В 38-м, все, кто видел Варю в краткий ее проезд с мужем через Петербург, почти единодушно отмечали, что она изменилась к худшему:

«Боже мой, как болезненно сжалось мое сердце… Бледная, худая… И только глаза сохранили свой блеск!..» – вспоминал А. Шан-Гирей. Правда, она только что потеряла ребенка! (Михаил долго еще утешал себя этим ее несчастливым видом, и считал его следствием иных причин.)

Единственная рыбка счастья мелькнула и скрылась в безрыбьей воде. С тех пор, как Варя вышла замуж, он мало верил женщинам вообще. Почти не верил. Судьба красавца Алексиса Столыпина и его вечные муки с резвушкой Александриной Воронцовой-Дашковой служили подтверждением тому.
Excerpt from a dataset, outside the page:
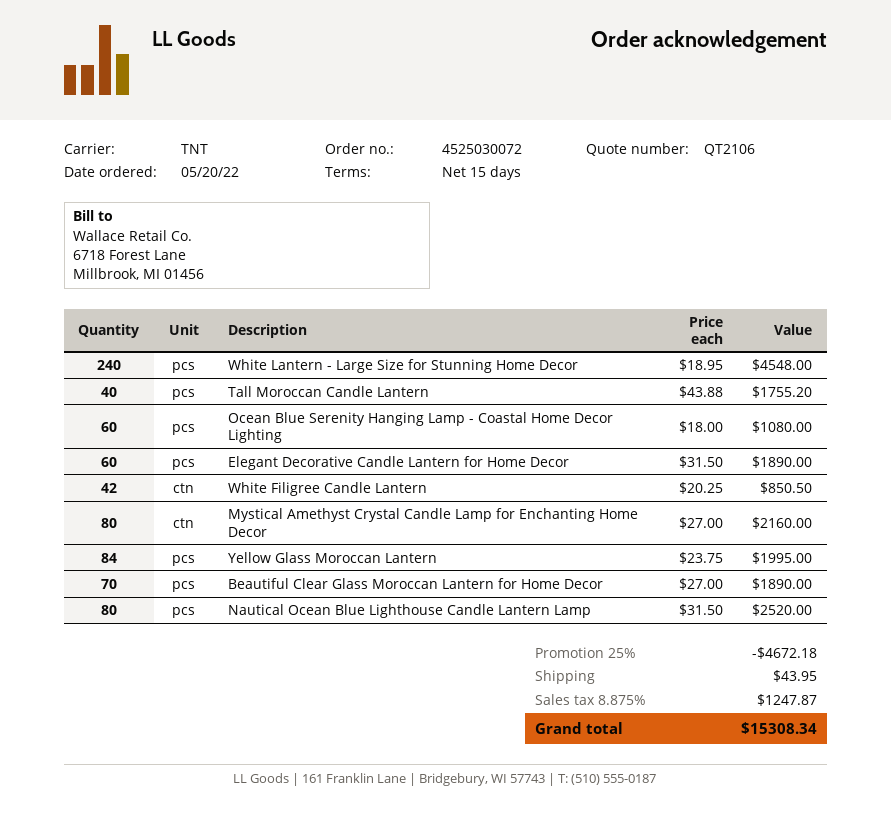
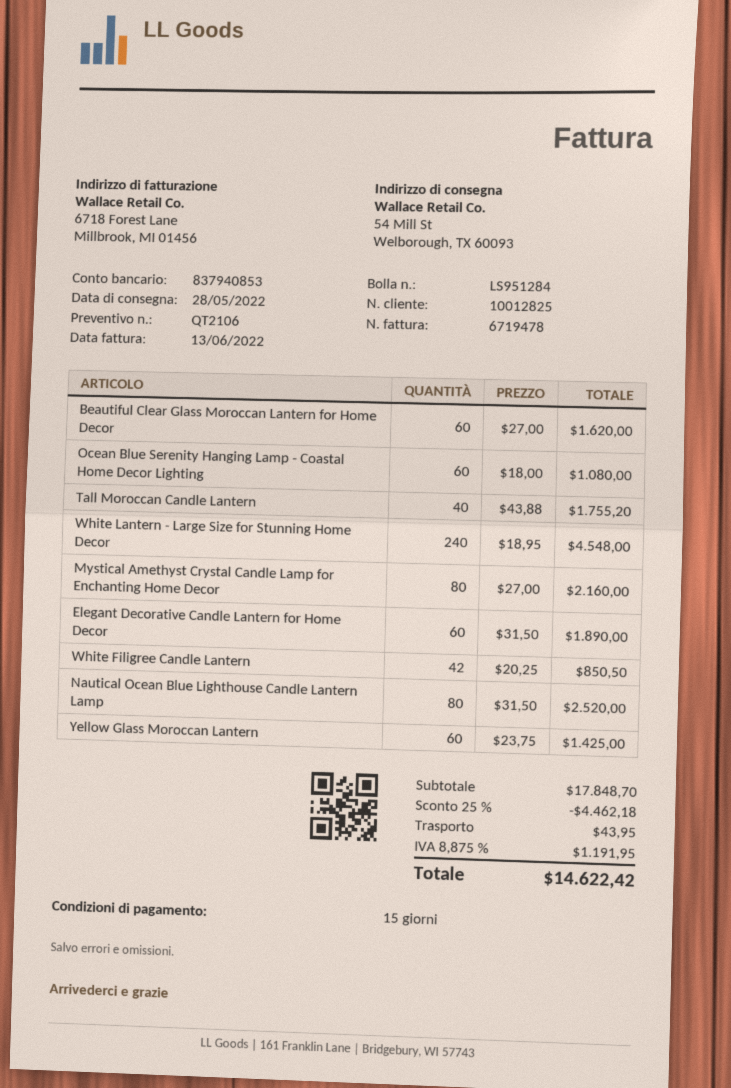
Yellow Glass Moroccan Lantern: 84 x 23.75 = 1995.00 -> 60 x 23.75 = 1425.00
Beautiful Clear Glass Moroccan Lantern for Home Decor: 70 x 27.00 = 1890.00 -> 60 x 27.00 = 1620.00
discount: 25% = 4672.18 -> 25% = 4462.18
tax: 8.875% = 1247.87 -> 8.875% = 1191.95
total: 15308.34 -> 14622.42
Ну, он сам-то – некрасивый, кривоногий, злоязычный – да еще поэт. А Алексис за что так?..

Часть вторая

Высший свет

I

«Он поместился на низком табурете перед диваном, на котором, одетая в черное платье, сидела одна из тогдашних столичных красавиц – белокурая графиня Мусина-Пушкина – рано погибшее, действительно прелестное создание. На нем был мундир лейб-гвардии Гусарского полка, он не снял ни сабли, ни перчаток… Она чаще обращалась к сидевшему рядом с ним графу Шувалову, тоже гусару. Граф Шувалов и его собеседница внезапно засмеялись чему-то и смеялись долго. Лермонтов тоже засмеялся, но в то же время с каким-то обидным удивлением оглядывал их обоих». – Иван Тургенев, тогда совсем молодой, и «отнюдь не завсегдатай светских раутов», как он говорит о себе, – отметил «в наружности Лермонтова… что-то зловещее и трагическое, какой-то сумрачной и недоброй силой, задумчивой презрительностью и страстью веяло от его смуглого лица, от его больших и неподвижных темных глаз».